Measuring outcomes of high schoolers taking Computer Science courses
A case study on using Coursera in the classroom
In 2017, Coursera began working with the Bronx Science High School to provide students access to Computer Science (CS) courses over the summer, specifically the Fundamentals of Computing Specialization from Rice University. As part of the program we surveyed the students before and after program participation and measured the impact of the Coursera program on learning outcomes and on their interest in studying CS in college.
As a baseline, we asked students to describe their familiarity with and interest in CS during a pre-participation survey. The majority of students had some programming background already: more than half had taken at least one CS class, programmed for one or more years, used Python before, and written CS programs. Most students also expressed interest in taking additional CS classes in the future.
We followed up with an additional survey at the end of the Coursera summer program, and compared with the pre-program results to measure impact. Of students, 96% reported an increase in their understanding of CS, and 91% reported an increased desire to study CS in college.
The table below shows the average change from pre to post for each characteristic (measured on a 5-point scale) as well as whether that change was significant under the corrected significance value (using α=0.05). Significance is based on a Wilcoxon rank test to adjust for our paired data, and with the Bonferroni correction to correct for our multiple hypothesis testing. We see that the impacts of the program on students’ confidence and interest in the field were generally positive: self-reported understanding of CS, programming ability, knowledge of their favorite programming language, and ability to build programs and apps all rose significantly.
Finally, in both the pre and post surveys we asked students to rank the salaries of six different careers: computer scientist, lawyer, doctor, teacher, musician, and engineer.
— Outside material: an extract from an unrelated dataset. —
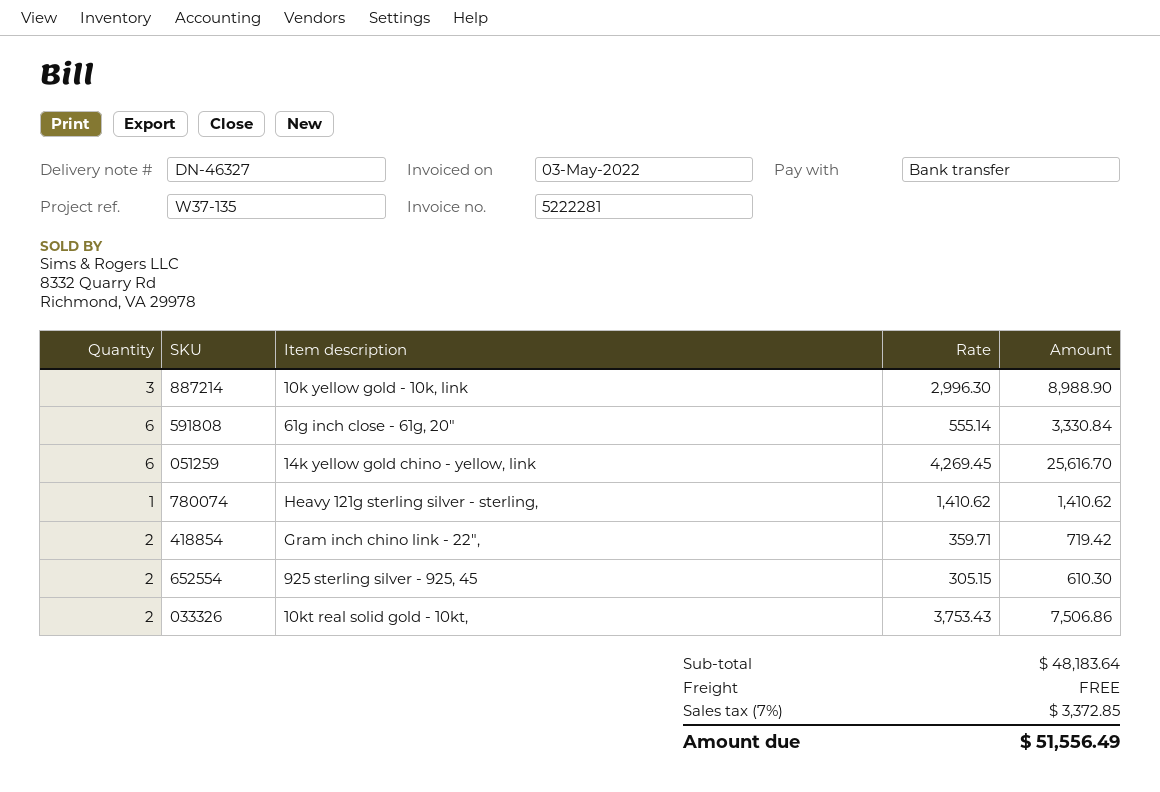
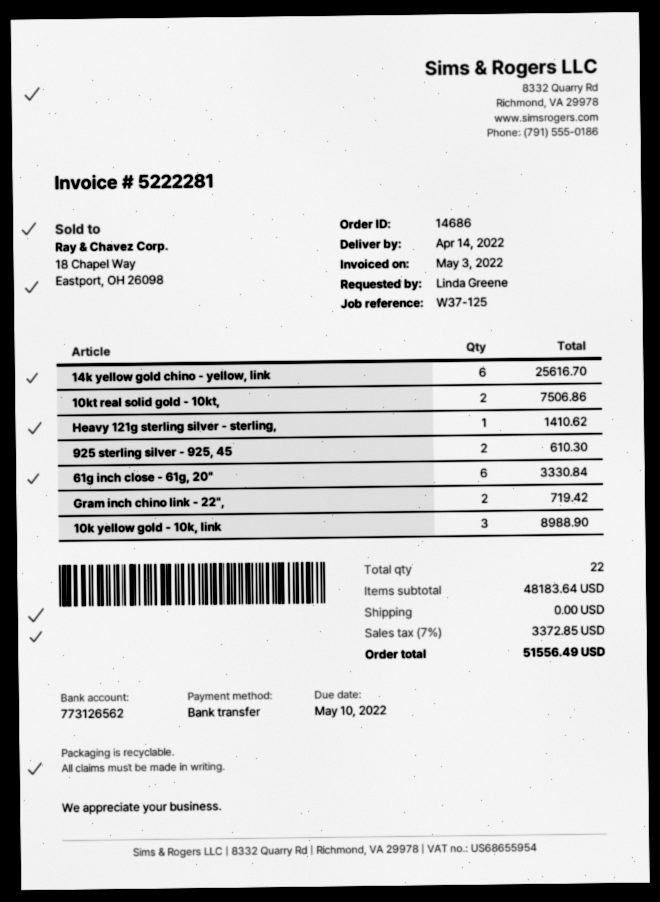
reference: W37-135 -> W37-125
According to national averages from Glassdoor, students should have placed computer scientist second, after doctor and ahead of lawyer.
In the pre survey, only 7% of students correctly put computer scientist second (and none put it first); instead, 93% ranked computer scientist too low — generally either third or fourth, often behind both lawyer and doctor and sometimes behind engineer as well. (Eighty-two percent correctly placed doctor first.) By the end of the program, in contrast, students’ perceptions of the market value of a computer scientist moved upward toward actual: A Wilcoxon rank sum test for the change in salary rank suggests that the average change of -0.3 was significantly different from zero with a p-value of 0.04. This negative rank means that the same student on average ranked the relative salary of computer scientists higher after the program than before; that is, by the end of the program students perceived increased career prospects for computer scientists relative to the other careers listed.
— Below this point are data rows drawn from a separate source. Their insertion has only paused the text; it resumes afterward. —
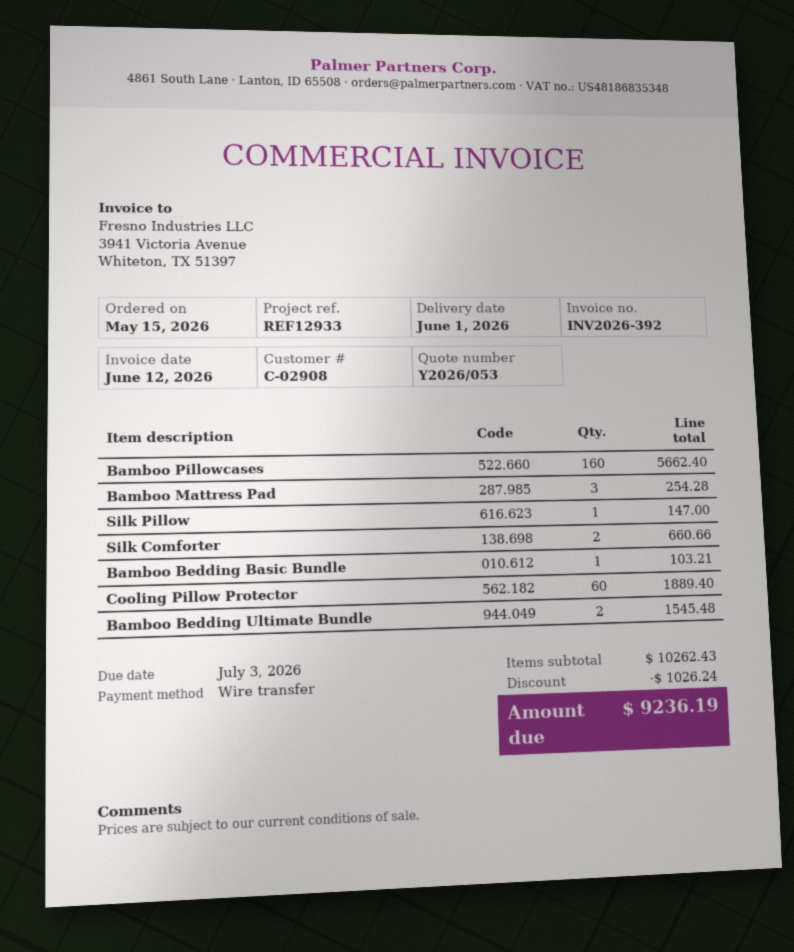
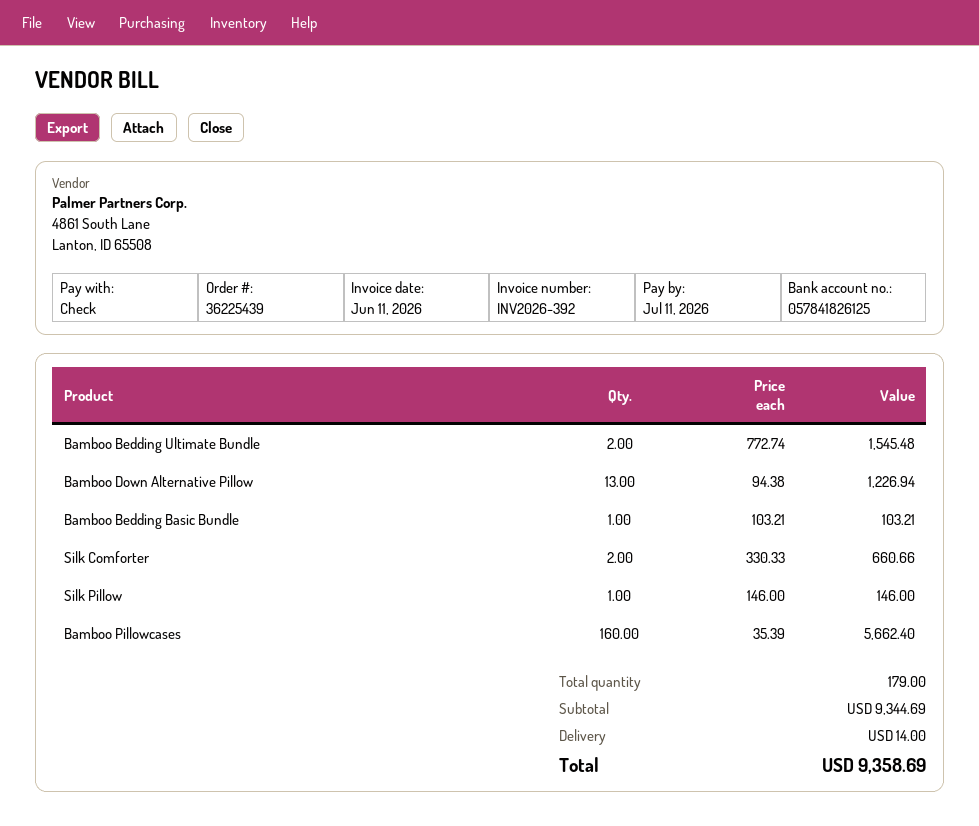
invoice date: 2026-06-12 -> 2026-06-11
due date: 2026-07-03 -> 2026-07-11
payment method: bank transfer -> cheque
Bamboo Mattress Pad: 3 for 254.28 -> none
Silk Pillow: 1 for 147.00 -> 1 for 146.00
Cooling Pillow Protector: 60 for 1889.40 -> none
Bamboo Down Alternative Pillow: none -> 13 for 1226.94
subtotal: 10262.43 -> 9344.69
discount: 1026.24 -> none
shipping: none -> 14.00
total: 9236.19 -> 9358.69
All in, while the Bronx students were relatively experienced in CS prior to the Coursera program, the incremental training via Coursera meaningfully increased self-reported interest in and understanding of CS, and an improved (and more accurate) perception of the career prospects for computer scientists. Free-form comments from students reflect similar sentiments; as one Bronx learner wrote, “Taking this Coursera program has given me important and deeper insights on computer science. I am way more motivated to pursue a career in Comp Sci.”
The results from this study suggest that serving Coursera courses to students in a blended learning model can have strongly positive impacts on their interest and understanding of the field, even among students already familiar with the topic area. As we at Coursera think about ways to engage students and introduce them to different career opportunities, using courses in high school classrooms is one model to drive positive outcomes for learners.